**Your instructions:** Please write out exactly the lines of the data below from the line holding "border:1px solid #525e6a;" through the line holding "cookies except for:</div>", and leave out the rest.

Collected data
•••
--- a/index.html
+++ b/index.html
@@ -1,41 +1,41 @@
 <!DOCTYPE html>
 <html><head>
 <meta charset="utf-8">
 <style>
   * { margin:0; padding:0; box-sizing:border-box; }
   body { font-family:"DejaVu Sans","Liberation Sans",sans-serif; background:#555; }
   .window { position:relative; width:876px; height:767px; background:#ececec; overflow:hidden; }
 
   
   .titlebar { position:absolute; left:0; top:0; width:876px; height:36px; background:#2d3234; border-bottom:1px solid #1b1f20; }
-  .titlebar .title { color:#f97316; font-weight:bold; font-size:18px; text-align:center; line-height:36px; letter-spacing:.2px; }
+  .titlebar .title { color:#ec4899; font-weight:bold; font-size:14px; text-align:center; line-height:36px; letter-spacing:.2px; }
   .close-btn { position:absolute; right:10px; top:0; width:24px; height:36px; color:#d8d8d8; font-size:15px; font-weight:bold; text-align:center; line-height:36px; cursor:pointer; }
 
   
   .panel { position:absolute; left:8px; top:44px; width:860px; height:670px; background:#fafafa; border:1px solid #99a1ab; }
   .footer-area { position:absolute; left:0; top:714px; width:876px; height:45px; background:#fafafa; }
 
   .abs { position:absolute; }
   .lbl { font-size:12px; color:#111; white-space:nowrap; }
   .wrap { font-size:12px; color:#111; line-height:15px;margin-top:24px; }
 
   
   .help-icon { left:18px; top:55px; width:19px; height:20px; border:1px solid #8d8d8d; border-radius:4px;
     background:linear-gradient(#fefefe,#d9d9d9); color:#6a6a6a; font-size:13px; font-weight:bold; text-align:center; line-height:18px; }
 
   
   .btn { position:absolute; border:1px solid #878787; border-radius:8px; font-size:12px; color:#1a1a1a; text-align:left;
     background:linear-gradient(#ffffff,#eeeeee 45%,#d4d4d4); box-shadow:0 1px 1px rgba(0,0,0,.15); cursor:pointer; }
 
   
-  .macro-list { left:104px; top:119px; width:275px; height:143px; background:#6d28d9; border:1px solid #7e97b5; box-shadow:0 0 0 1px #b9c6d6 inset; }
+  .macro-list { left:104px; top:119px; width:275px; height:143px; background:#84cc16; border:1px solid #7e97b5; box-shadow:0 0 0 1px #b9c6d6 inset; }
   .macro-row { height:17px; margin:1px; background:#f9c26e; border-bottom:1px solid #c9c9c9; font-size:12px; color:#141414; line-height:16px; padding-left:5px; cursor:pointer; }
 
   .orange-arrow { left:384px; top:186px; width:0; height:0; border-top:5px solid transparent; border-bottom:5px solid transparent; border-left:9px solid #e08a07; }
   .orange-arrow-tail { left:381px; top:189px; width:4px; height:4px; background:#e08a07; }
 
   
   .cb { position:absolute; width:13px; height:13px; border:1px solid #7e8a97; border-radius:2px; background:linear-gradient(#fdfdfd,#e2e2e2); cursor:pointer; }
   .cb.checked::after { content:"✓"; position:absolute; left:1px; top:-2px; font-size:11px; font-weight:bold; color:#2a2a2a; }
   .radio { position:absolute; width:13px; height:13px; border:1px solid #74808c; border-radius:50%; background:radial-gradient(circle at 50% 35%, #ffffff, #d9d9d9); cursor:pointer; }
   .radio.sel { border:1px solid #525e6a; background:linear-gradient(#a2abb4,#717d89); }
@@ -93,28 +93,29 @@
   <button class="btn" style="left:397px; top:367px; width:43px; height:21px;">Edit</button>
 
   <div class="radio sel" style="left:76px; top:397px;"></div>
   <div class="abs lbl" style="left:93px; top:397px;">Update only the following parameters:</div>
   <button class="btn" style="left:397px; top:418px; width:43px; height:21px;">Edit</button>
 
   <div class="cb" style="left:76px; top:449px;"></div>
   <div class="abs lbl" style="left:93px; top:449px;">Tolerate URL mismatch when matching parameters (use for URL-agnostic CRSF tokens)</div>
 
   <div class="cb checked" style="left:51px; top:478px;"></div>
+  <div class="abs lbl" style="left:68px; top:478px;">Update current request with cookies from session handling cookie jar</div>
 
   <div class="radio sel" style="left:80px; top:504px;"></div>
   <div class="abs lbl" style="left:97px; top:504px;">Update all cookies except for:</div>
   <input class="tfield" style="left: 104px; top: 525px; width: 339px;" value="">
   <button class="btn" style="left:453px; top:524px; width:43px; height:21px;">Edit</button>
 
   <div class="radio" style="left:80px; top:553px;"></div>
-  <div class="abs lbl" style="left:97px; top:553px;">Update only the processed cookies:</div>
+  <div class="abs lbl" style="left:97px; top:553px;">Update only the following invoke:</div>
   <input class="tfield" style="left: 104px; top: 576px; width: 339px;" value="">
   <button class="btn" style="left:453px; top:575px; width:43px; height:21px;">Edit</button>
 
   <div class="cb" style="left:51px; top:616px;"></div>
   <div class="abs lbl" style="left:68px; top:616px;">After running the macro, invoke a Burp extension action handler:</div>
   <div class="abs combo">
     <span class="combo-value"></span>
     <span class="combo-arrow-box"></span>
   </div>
•••
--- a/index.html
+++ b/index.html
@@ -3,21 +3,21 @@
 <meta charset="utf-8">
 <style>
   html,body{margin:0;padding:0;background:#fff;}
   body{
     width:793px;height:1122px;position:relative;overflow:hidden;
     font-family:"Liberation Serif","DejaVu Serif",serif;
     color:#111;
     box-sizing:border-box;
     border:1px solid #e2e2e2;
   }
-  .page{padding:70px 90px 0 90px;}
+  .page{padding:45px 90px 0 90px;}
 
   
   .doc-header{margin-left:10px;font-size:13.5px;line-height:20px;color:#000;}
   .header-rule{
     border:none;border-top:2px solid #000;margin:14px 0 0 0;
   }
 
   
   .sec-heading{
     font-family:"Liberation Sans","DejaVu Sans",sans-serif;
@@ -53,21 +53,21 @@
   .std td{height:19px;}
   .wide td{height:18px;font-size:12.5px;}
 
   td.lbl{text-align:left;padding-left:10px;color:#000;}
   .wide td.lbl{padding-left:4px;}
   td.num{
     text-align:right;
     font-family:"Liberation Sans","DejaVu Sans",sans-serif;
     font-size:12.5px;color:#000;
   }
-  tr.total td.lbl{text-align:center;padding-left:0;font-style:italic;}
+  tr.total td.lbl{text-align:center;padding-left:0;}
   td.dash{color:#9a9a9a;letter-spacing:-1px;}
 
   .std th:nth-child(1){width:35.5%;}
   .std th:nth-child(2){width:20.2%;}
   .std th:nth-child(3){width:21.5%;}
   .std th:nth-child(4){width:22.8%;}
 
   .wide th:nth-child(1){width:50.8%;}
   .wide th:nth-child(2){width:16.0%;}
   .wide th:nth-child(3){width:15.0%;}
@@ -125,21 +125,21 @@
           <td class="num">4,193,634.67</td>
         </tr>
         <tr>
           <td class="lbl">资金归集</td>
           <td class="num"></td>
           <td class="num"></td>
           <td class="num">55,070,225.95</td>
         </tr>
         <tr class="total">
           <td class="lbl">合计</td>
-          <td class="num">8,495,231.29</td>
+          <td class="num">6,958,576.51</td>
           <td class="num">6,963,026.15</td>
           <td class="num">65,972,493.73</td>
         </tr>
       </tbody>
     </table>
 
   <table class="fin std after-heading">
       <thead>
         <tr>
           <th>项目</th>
•••
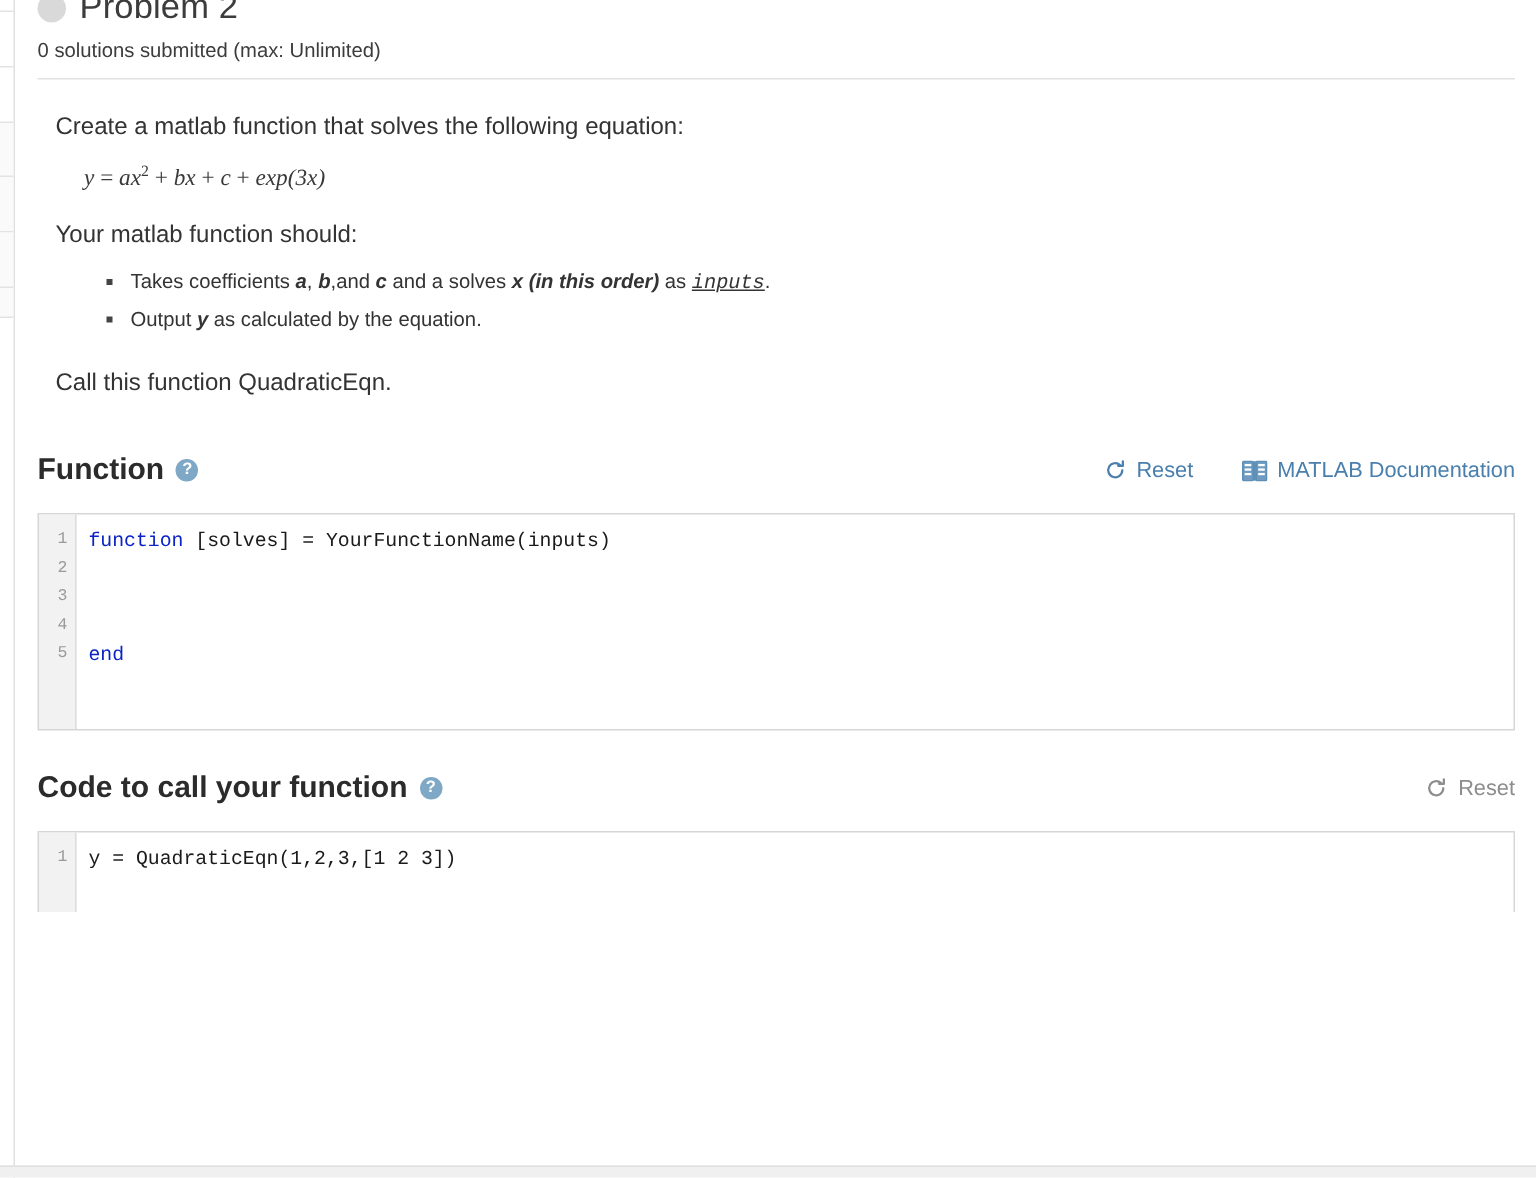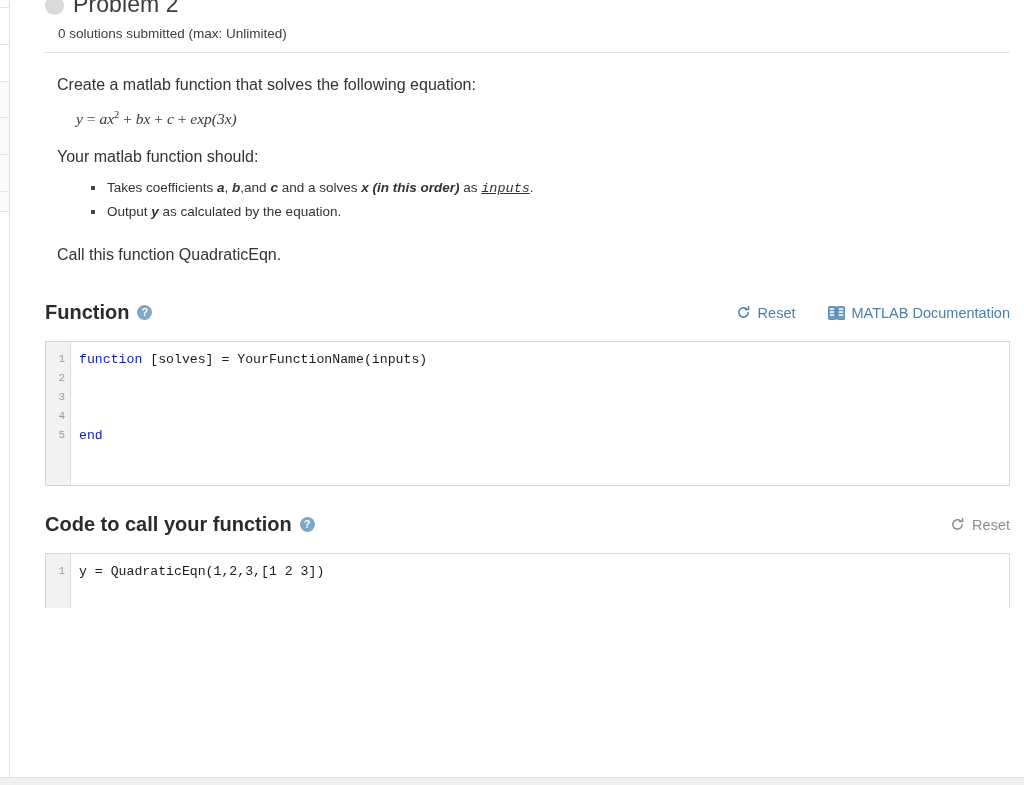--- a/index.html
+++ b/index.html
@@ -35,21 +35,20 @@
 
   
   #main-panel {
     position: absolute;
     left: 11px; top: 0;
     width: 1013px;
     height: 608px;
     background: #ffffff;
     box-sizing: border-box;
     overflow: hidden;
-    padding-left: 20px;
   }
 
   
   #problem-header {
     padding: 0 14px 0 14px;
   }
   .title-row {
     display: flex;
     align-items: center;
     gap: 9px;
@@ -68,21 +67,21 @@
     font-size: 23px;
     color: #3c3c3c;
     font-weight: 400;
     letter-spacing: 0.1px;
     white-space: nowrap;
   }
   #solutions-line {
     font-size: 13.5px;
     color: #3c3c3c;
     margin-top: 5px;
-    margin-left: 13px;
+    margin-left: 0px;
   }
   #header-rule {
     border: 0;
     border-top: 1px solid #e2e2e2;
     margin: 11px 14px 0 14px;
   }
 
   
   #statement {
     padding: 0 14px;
•••
**Answer to this problem:**
   .radio.sel { border:1px solid #525e6a; background:linear-gradient(#a2abb4,#717d89); }
@@ -93,28 +93,29 @@
   <button class="btn" style="left:397px; top:367px; width:43px; height:21px;">Edit</button>
 
   <div class="radio sel" style="left:76px; top:397px;"></div>
   <div class="abs lbl" style="left:93px; top:397px;">Update only the following parameters:</div>
   <button class="btn" style="left:397px; top:418px; width:43px; height:21px;">Edit</button>
 
   <div class="cb" style="left:76px; top:449px;"></div>
   <div class="abs lbl" style="left:93px; top:449px;">Tolerate URL mismatch when matching parameters (use for URL-agnostic CRSF tokens)</div>
 
   <div class="cb checked" style="left:51px; top:478px;"></div>
+  <div class="abs lbl" style="left:68px; top:478px;">Update current request with cookies from session handling cookie jar</div>
 
   <div class="radio sel" style="left:80px; top:504px;"></div>
   <div class="abs lbl" style="left:97px; top:504px;">Update all cookies except for:</div>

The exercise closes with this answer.